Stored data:
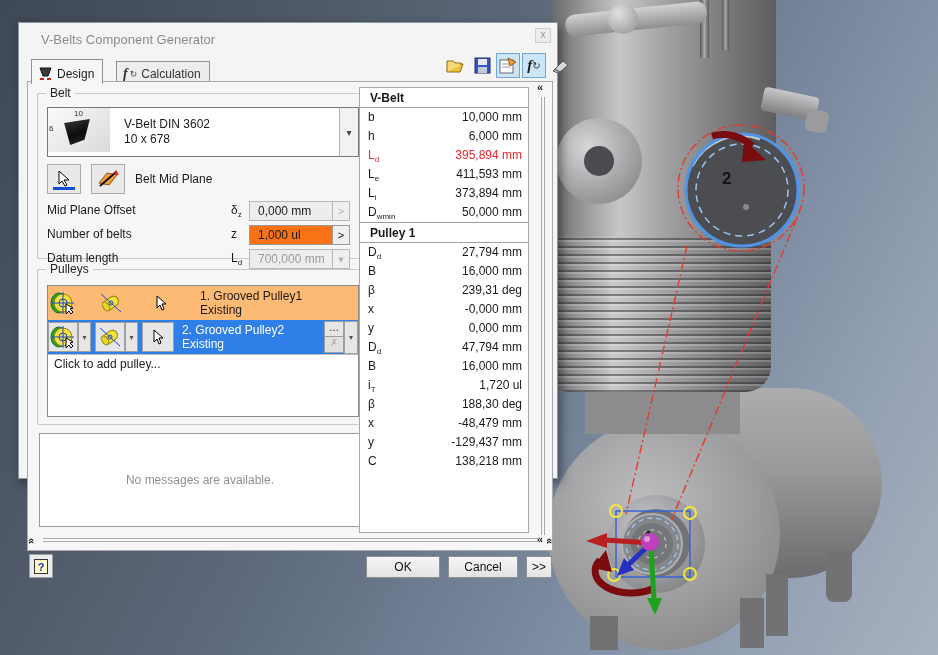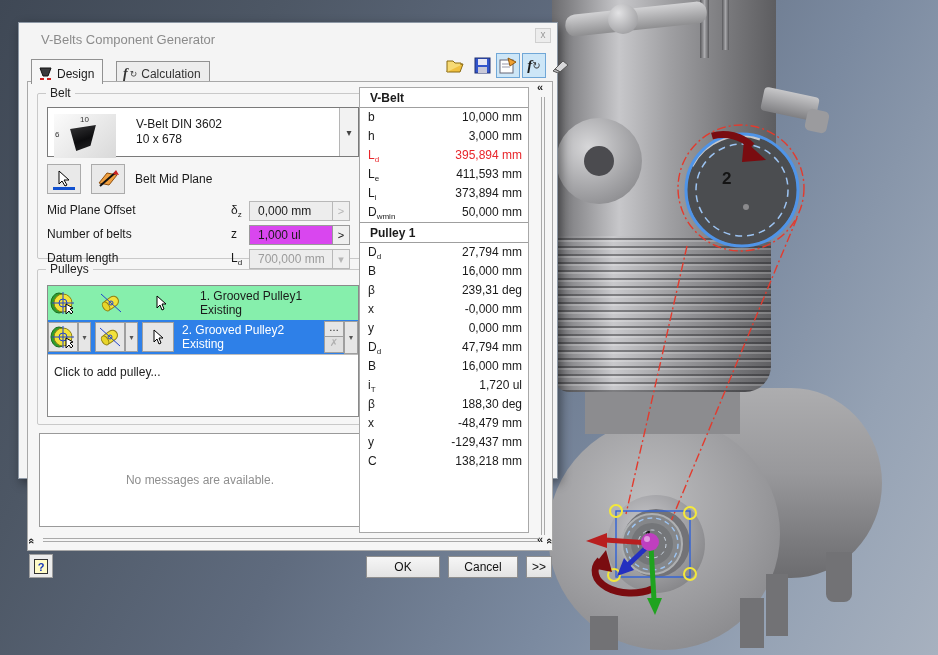--- a/index.html
+++ b/index.html
@@ -63,56 +63,56 @@
   .tool-btn.hl { background:#cde6f7; border:1px solid #70a7d7; }
   
   .page { left:8px; top:58px; width:526px; height:470px; background:#f6f6f6; border:1px solid #a8a8a8; }
   
   .group { border:1px solid #c9c9c9; border-radius:2px; }
   .group-label { position:absolute; top:-8px; left:8px; background:#f6f6f6; padding:0 4px; font-size:12px; color:#222; }
   #belt-group  { left:18px; top:70px; width:330px; height:166px; }
   #pulley-group{ left:18px; top:246px; width:330px; height:156px; }
   
   .belt-sel { left:28px; top:84px; width:312px; height:50px; background:#fff; border:1px solid #7a7a7a; display:flex; }
-  .belt-thumb { width:62px; height:44px; margin:6px; background:linear-gradient(135deg,#fbfbfb,#d9d9d9); position:relative; }
+  .belt-thumb { width:62px; height:44px; margin:0; background:linear-gradient(135deg,#fbfbfb,#d9d9d9); position:relative; }
   .belt-thumb .dim10 { position:absolute; left:26px; top:1px; font-size:8px; color:#333; }
   .belt-thumb .dim6  { position:absolute; left:1px; top:16px; font-size:8px; color:#333; }
   .belt-shape { position:absolute; left:12px; top:10px; width:34px; height:28px;
     clip-path:polygon(12% 18%,88% 4%,72% 78%,30% 96%); background:linear-gradient(160deg,#3c3c3e,#0d0d0f 55%,#2a2a2c); }
   .belt-names { display:flex; flex-direction:column; justify-content:center; padding-left:14px; line-height:15px; }
   .belt-chevron { margin-left:auto; width:19px; border-left:1px solid #b5b5b5; background:#f2f2f2;
     display:flex; align-items:center; justify-content:center; color:#444; font-size:10px; }
   
   .sq-btn { width:34px; height:30px; background:#e9e9e9; border:1px solid #ababab; display:flex; align-items:center; justify-content:center; position:relative; }
   #cursor-btn { left:28px; top:141px; }
   #cursor-btn::after { content:""; position:absolute; left:5px; bottom:3px; width:22px; height:3px; background:#1050d0; }
   #flip-btn { left:72px; top:141px; }
   .midplane-label { left:116px; top:149px; }
   
   .prm-label { left:28px; font-size:12px; color:#1a1a1a; }
   .prm-sym { left:212px; font-size:12px; }
   .sub { font-size:8px; vertical-align:-3px; }
-  .field { left:230px; width:84px; height:20px; border:1px solid #9a9a9a; background:#d946ef; padding:2px 6px 0 8px; font-size:12px; }
+  .field { left:230px; width:84px; height:20px; border:1px solid #9a9a9a; background:#f97316; padding:2px 6px 0 8px; font-size:12px; }
   .field.disabled { background:#ededed; border-color:#b8b8b8; }
   .field.gray-text { color:#9b9b9b; }
   .fld-btn { left:314px; width:17px; height:20px; border:1px solid #9a9a9a; border-left:none; background:#efefef;
     text-align:center; font-size:11px; line-height:18px; color:#111; }
   .fld-btn.disabled { color:#b5b5b5; border-color:#b8b8b8; }
   
   .pulley-list { left:28px; top:262px; width:312px; height:132px; background:#fff; border:1px solid #8a8a8a; }
   .prow { position:relative; width:100%; height:34px; display:flex; align-items:center; }
-  .prow.green { background:#86efac; }
+  .prow.green { background:#fdba74; }
   .prow.selected { background:#2e80e8; color:#fff; }
   .prow .txt { line-height:14px; font-size:12px; }
   .prow.green .txt { margin-left:24px; }
   .icon-cell { width:30px; display:flex; justify-content:center; }
   .mini-btn { height:30px; background:#e6e6e6; border:1px solid #9f9f9f; display:flex; align-items:center; justify-content:center; }
   .mini-btn.narrow { width:13px; font-size:8px; color:#555; }
   .mini-btn.icon { width:30px; }
-  .add-row { padding:10px 6px; border-top:1px solid #bdbdbd; font-size:12px; color:#222; height:18px; }
+  .add-row { padding:2px 6px; border-top:1px solid #bdbdbd; font-size:12px; color:#222; height:18px; }
   .r-stack { margin-left:auto; display:flex; align-items:center; height:34px; }
   .dots-btn { width:20px; height:16px; background:#e6e6e6; border:1px solid #9f9f9f; font-size:10px; line-height:12px; text-align:center; color:#111; }
   .del-btn { width:20px; height:16px; background:#e0e0e0; border:1px solid #9f9f9f; border-top:none; font-size:10px; text-align:center; color:#b0b0b0; }
   .drop-btn { width:14px; height:33px; background:#e6e6e6; border:1px solid #9f9f9f; font-size:8px; color:#555;
     display:flex; align-items:center; justify-content:center; }
   
   .messages { left:20px; top:410px; width:322px; height:94px; background:#fff; border:1px solid #9a9a9a;
     display:flex; align-items:center; justify-content:center; color:#8f8f8f; font-size:12px; }
   
   .results { left:340px; top:64px; width:170px; height:446px; background:#fff; border:1px solid #a8a8a8; overflow:hidden; }
@@ -398,21 +398,21 @@
   </div>
 
   <div class="abs results" id="results-panel">
       <div class="res-head">V-Belt</div>
       <div class="res-row">
         <span>b</span>
         <span class="val">10,000 mm</span>
       </div>
       <div class="res-row">
         <span>h</span>
-        <span class="val">3,000 mm</span>
+        <span class="val">6,000 mm</span>
       </div>
       <div class="res-row red">
         <span>L<span class="sub">d</span></span>
         <span class="val">395,894 mm</span>
       </div>
       <div class="res-row">
         <span>L<span class="sub">e</span></span>
         <span class="val">411,593 mm</span>
       </div>
       <div class="res-row">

● About this exercise
Go through the data and show every line where "center" occurs.

● Response below
   .belt-names { display:flex; flex-direction:column; justify-content:center; padding-left:14px; line-height:15px; }
     display:flex; align-items:center; justify-content:center; color:#444; font-size:10px; }
   .sq-btn { width:34px; height:30px; background:#e9e9e9; border:1px solid #ababab; display:flex; align-items:center; justify-content:center; position:relative; }
     text-align:center; font-size:11px; line-height:18px; color:#111; }
   .prow { position:relative; width:100%; height:34px; display:flex; align-items:center; }
   .icon-cell { width:30px; display:flex; justify-content:center; }
   .mini-btn { height:30px; background:#e6e6e6; border:1px solid #9f9f9f; display:flex; align-items:center; justify-content:center; }
   .r-stack { margin-left:auto; display:flex; align-items:center; height:34px; }
   .dots-btn { width:20px; height:16px; background:#e6e6e6; border:1px solid #9f9f9f; font-size:10px; line-height:12px; text-align:center; color:#111; }
   .del-btn { width:20px; height:16px; background:#e0e0e0; border:1px solid #9f9f9f; border-top:none; font-size:10px; text-align:center; color:#b0b0b0; }
     display:flex; align-items:center; justify-content:center; }
     display:flex; align-items:center; justify-content:center; color:#8f8f8f; font-size:12px; }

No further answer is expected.